This central authority underscored in this information the 
roles of Austria under The Hague Convention.
    If, in fact, there was some continuity of information from 
those representatives from the DOS that went to Austria in 
March 1999--those people weren't on the issue of my case back 
in 1996 and early on--I think they could have called the 
central authorities on their issue of the party line that says 
that the Austrian central authority has no responsibility to 
intercede with the independent judiciary. Yet they claim that 
they, in fact, do in many cases.
    Mr. Payne. Thank you. My time has expired, but I was just 
wondering if--I hear the case of Denmark, Austria, and your 
cases in Sweden. I was just wondering, maybe, Lady Meyer, since 
you're from Europe, is there--and I've heard you talk about 
Germany--are there any countries in Europe that have a more 
liberal policy? Is this a big problem--I would imagine if we 
have heard these cases here, within Europe, it must be even a 
greater case and with the new EU and Euro currency and borders 
down and all of that, how does all that interplay?
    Lady Meyer. Unfortunately, it doesn't interplay well 
because it's the same problem. In fact, the country that has 
the biggest problem with Germany is France, because they're 
border countries so there are a lot of intermarriages. The 
country that we represent, I keep on talking about Austria and 
Germany because I know that for a fact, and because Austria and 
Germany have similar systems of law. I mean, it's two names, 
but it's the same country judicially. But I believe that Sweden 
also has a similar system of law to Germany and Austria.
    In Europe, unfortunately, under the Maastricht Treaty, we 
are still mainly dealing with commercial matters, i.e. the 
Euro, but we have not achieved a sufficient degree of 
cooperation in justice and home affairs matters, which is where 
cases like ours refer to. But there is at least a new 
Convention because I've been talking a lot in Europe, that's 
being signed--not ratified yet, but signed--in Brussels to try 
and make sure that a custody order made in one European country 
is recognized in another.
    But this is still far away down the line. There is still a 
huge problem. I know that the French government is very 
outraged by what's going on with Germany. But, so far, they've 
felt a little bit alone as though they were the only country 
complaining. They need support because of one nationality 
happens more and more.
    In Europe, in fact, the figures are growing fast, because 
it can happen even between parents of one nationality. In the 
cases I've presented, between two American parents; i.e. one 
American parent taking the plane and fleeing to another 
jurisdiction. So child abduction is going to happen more, and 
something really has to be done to stop it. I find it's not 
good enough for countries to say, they can't intervene; our 
judges are independent. Because that's not an answer.
    Mr. Payne. Thank you, very much, Mr. Chairman.
    Mr. Chabot. I thank the gentleman from New Jersey and 
recognize the gentleman from California, Mr.
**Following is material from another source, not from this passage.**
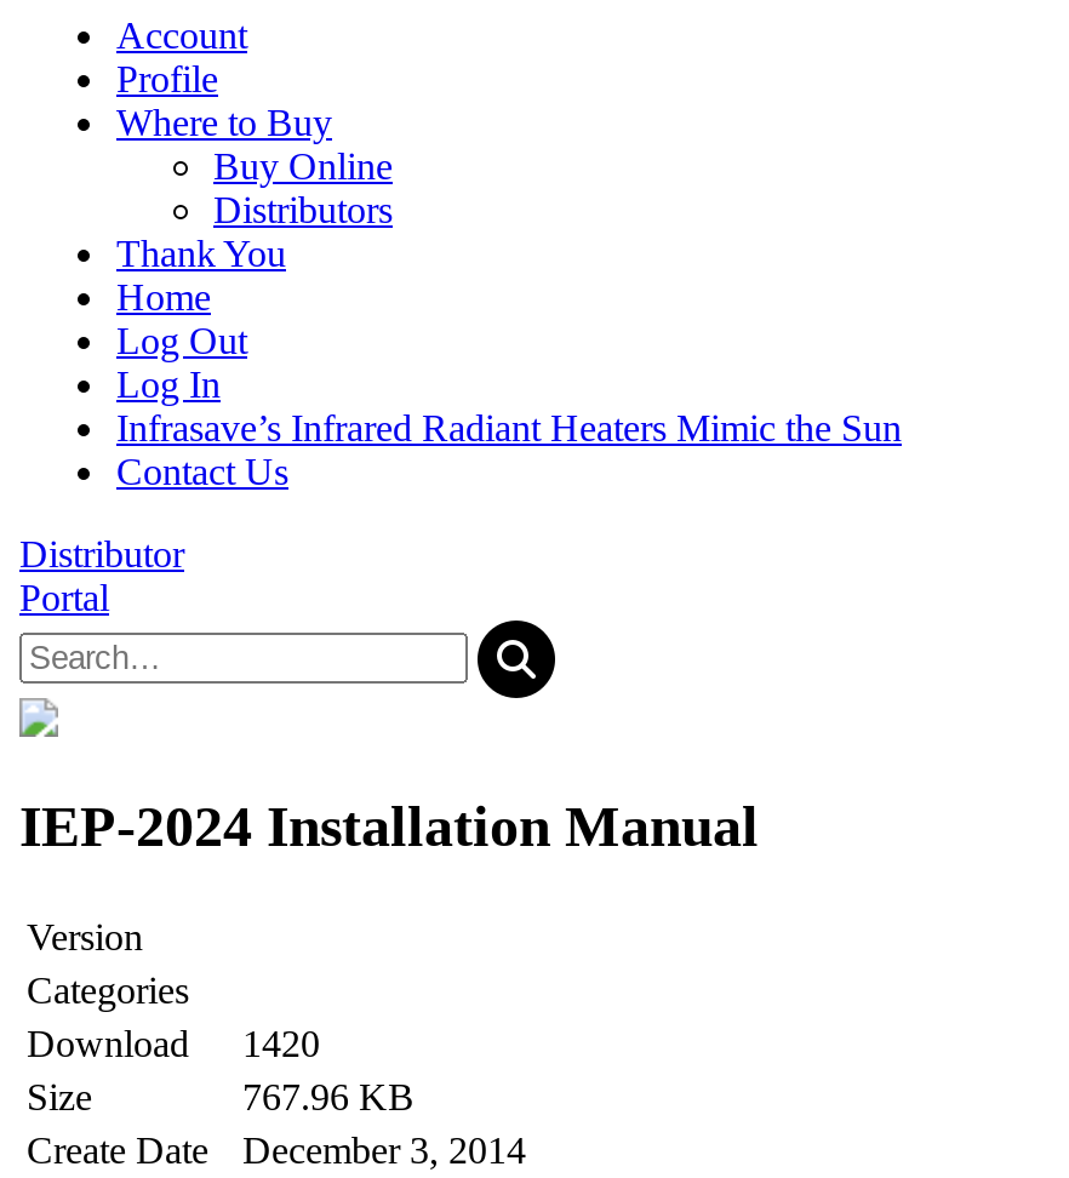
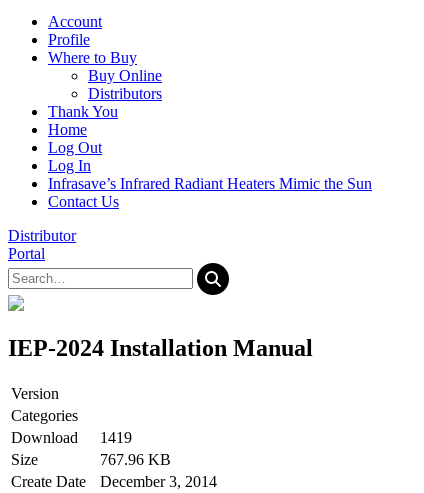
[27,1022,320,1064] Download 1420 -> [11,429,132,446] Download 1419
Sherman.
    Mr. Sherman. Thank you, Mr. Chairman. Obviously, our State 
Department has to do more in this area. I'm chagrined, Mr. 
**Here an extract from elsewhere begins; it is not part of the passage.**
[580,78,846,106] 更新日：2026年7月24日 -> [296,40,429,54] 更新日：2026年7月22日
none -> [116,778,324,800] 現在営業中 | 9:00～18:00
Sylvester, that you didn't get your Freedom of Information Act 
documents within a week. I don't know if there's somebody from 
the State Department here that can comment, but perhaps we 
could get an assurance from the State Department that you'll 
get--is there any reason he can't get those documents in a 
week? Please identify yourself for the record.
    Mr. Chabot. Would you come forward to one of the 
microphones?
    Ms. Marshall. My name is Mary Marshall. I'm the Director of 
Children's Issues in the Department of State. What happened to 
Mr. Sylvester and his FOIA request is outrageous. We had files 
on him that went through the system when he requested, they 
went down into the bowels of the earth, and a report came back 
to Mr. Sylvester directly saying--Tom, am I right?--``No 
record.'' Isn't that what it said?
    Mr. Sherman. I have a number of other questions, so I'm 
going to cut you short. Does he get his documents in a week, or 
he doesn't get his documents in a week?
    Ms. Marshall. We have arranged something now so that he can 
get his documents, but not under a FOIA. But it will be 
everything he needs. Everything that he's asked for.
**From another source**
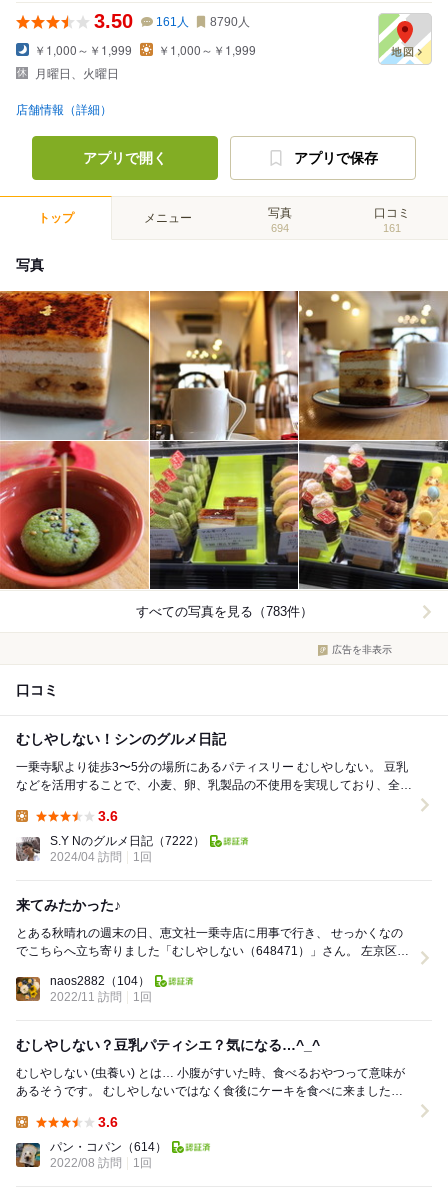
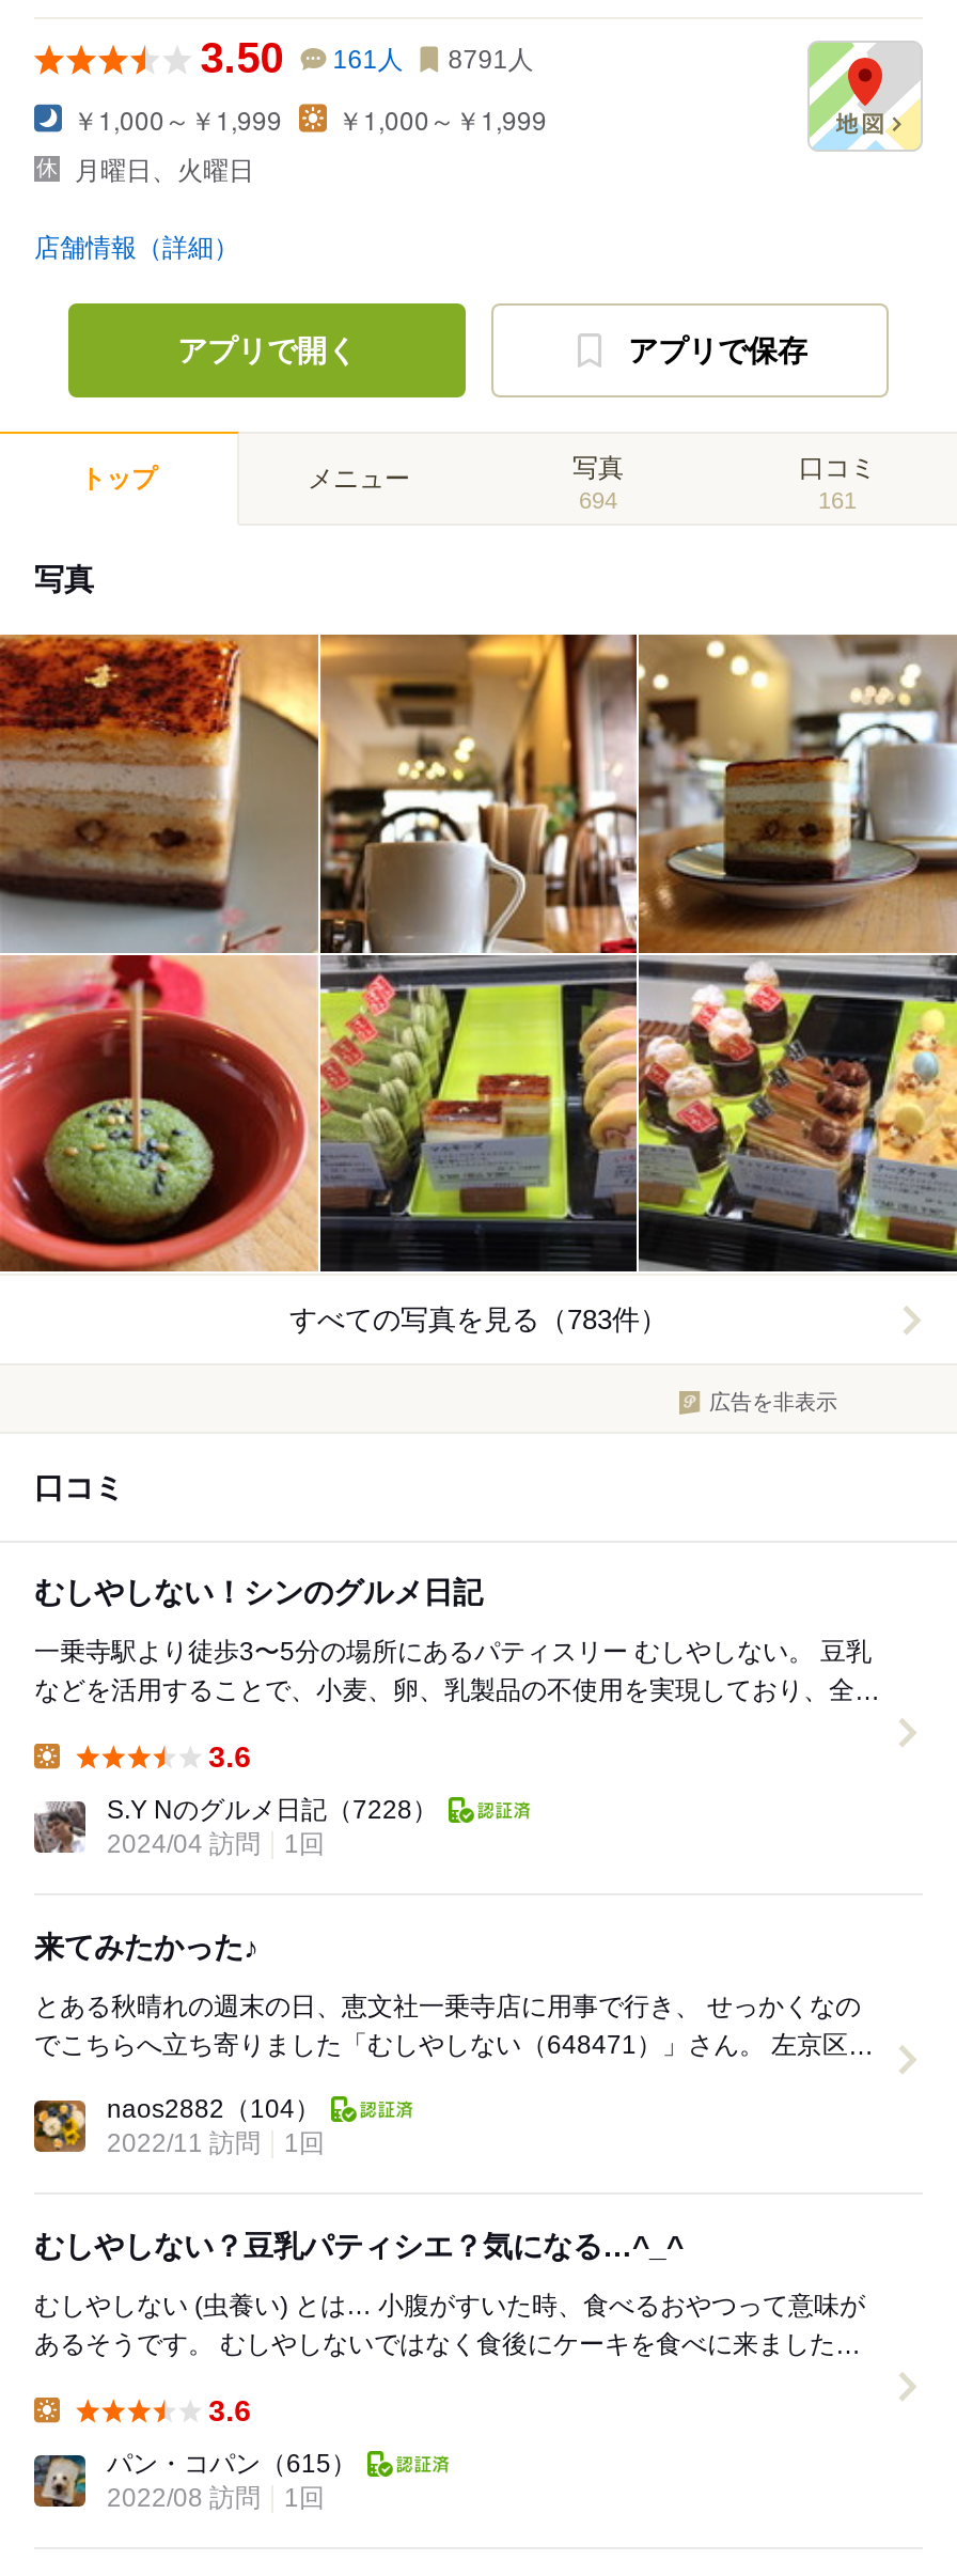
[94,10,250,32] 3.50 161人 8790人 -> [200,34,534,81] 3.50 161人 8791人
[50,834,205,848] S.Y Nのグルメ日記（7222） -> [107,1796,438,1826] S.Y Nのグルメ日記（7228）
[50,1140,167,1154] パン・コパン（614） -> [107,2449,357,2479] パン・コパン（615）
    Mr. Sherman. How long will that take?
    Ms. Marshall. We'll do everything we can to get it in a 
week.
    Mr. Sylvester. Is there a reason why the information is not 
provided under a FOIA?
    Mr. Sherman. Again, I have only 5 minutes. If you're going 
to get your documents in a week, that's fine. I think we should 
remember what France did--and this is apocryphal perhaps--back 
in the 1980's when Japan was importing VCR's into France. 
France wanted a piece of that market. They said that every VCR 
from Japan had to be cleared by Customs in a particular small 
inland French town. It happened to be the place where they 
stopped the Moorish invasion. Perhaps we could have a rule 
that, until this matter is resolved, that all Volvos would have 
to be cleared through Customs, et cetera, in either Juno, 
Alaska, perhaps in----
    Mr. Marinkovich. Simi Valley, California. I'll take the job 
on a volunteer basis.
    Mr. Sherman. That might also be good. Because I think it's 
absurd that a country with such a huge trade deficit, which 
means we're accepting more goods from the rest of the world 
than they are accepting from us, and I believe we have a trade 
deficit with at least two or perhaps all three of the countries 
mentioned, could not use the economic stick. Other than that, I 
don't see how we can blame our State Department for not getting 
anything. They don't have anything to offer. They have no 
sticks; they have no carrots. This report is wonderful. Maybe 
the video over there may show in Sweden. But unless there are 
consequences and those consequences have to mean fewer Volvos 
until this matter's resolved.
    Austria spends millions of dollars trying to enhance its 
reputation here in Washington. All this cultural stuff. Well 
if--paintings are wonderful--but if those paintings symbolize 
the theft of children, then perhaps that word needs to get out, 
and then the Austrian taxpayers will have wasted their money 
trying to popularize culture, while, at the same time, 
following legal principals that seem to harken to a very racist 
tradition and a tradition that has not brought any joy to the 
world. If I understand the Austrian case well, they believe 
it's culturally abhorrent to send a child of both Austrian and 
American parentage back to America. Is that--do they allege 
that that's because it's the mother involved or is that because 
they just think Austria's a cooler cultural place?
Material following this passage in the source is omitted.